OpenID authentication and API access

Question

OpenID authentication is inherently browser based. If I wanted to allow an OpenID user to authenticate against an API for use in alternative clients, is there an accepted best practice for that?

So if a user tried to log in with their OpenID into an iPhone app, for instance, how would that work? The only thing I can think of generating an API token of some sort for them and get the user to manually enter it somewhere.
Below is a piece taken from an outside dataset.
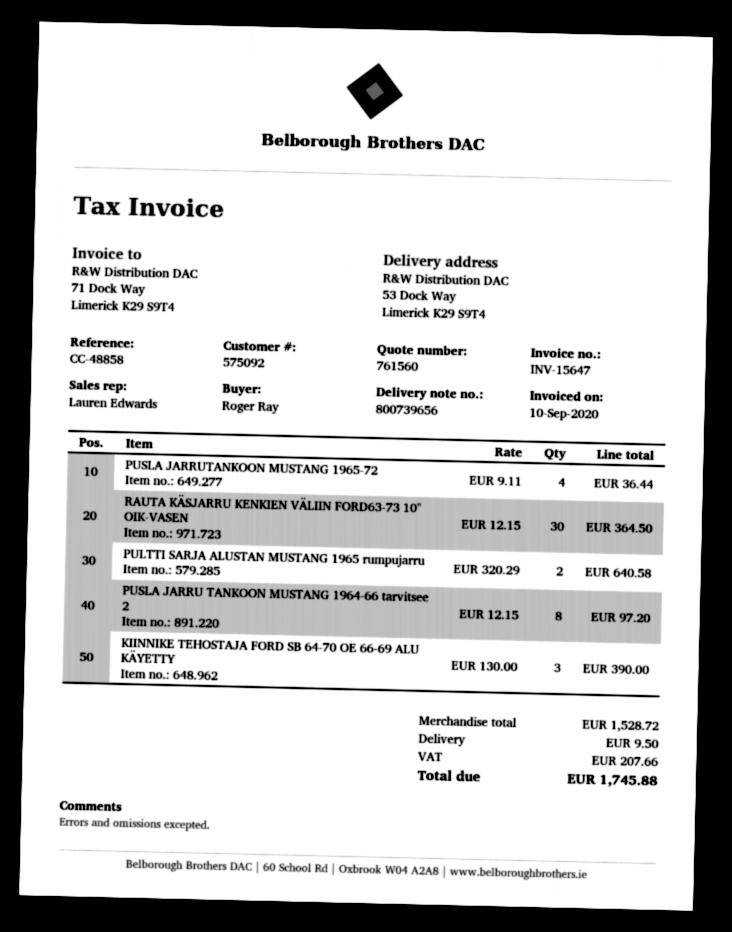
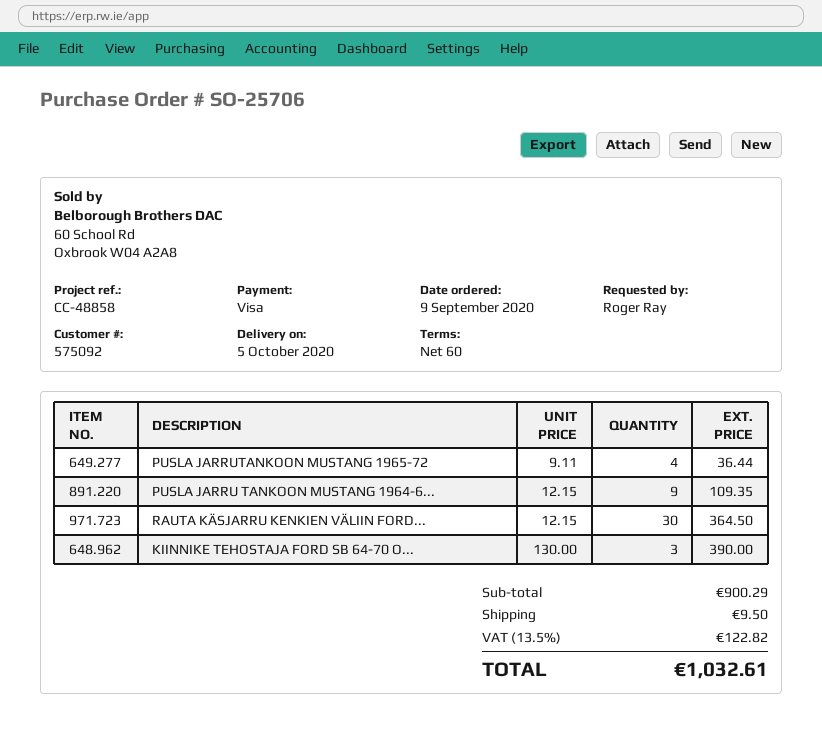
PULTTI SARJA ALUSTAN MUSTANG 1965 rumpujarru: 2 x 320.29 = 640.58 -> none
PUSLA JARRU TANKOON MUSTANG 1964-66 tarvitsee 2: 8 x 12.15 = 97.20 -> 9 x 12.15 = 109.35
subtotal: 1528.72 -> 900.29
tax: 207.66 -> 122.82
total: 1745.88 -> 1032.61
This approach is not user friendly.

This is the way sites like Basecamp work, but it still seems clunky to me.

Answer 1

The problem you're seeing is not unique to OpenID. Any password-less authentication scheme can have this problem. OAuth (http://oauth.net/) is a solution that is an open standard that is quickly gaining traction on a lot of web sites. It is totally independent of how the user authenticates, so their OpenID Provider does not need to support or even be aware that your site (the "service provider" in OAuth terms) is using OAuth. Your API client can be web based or even a local application!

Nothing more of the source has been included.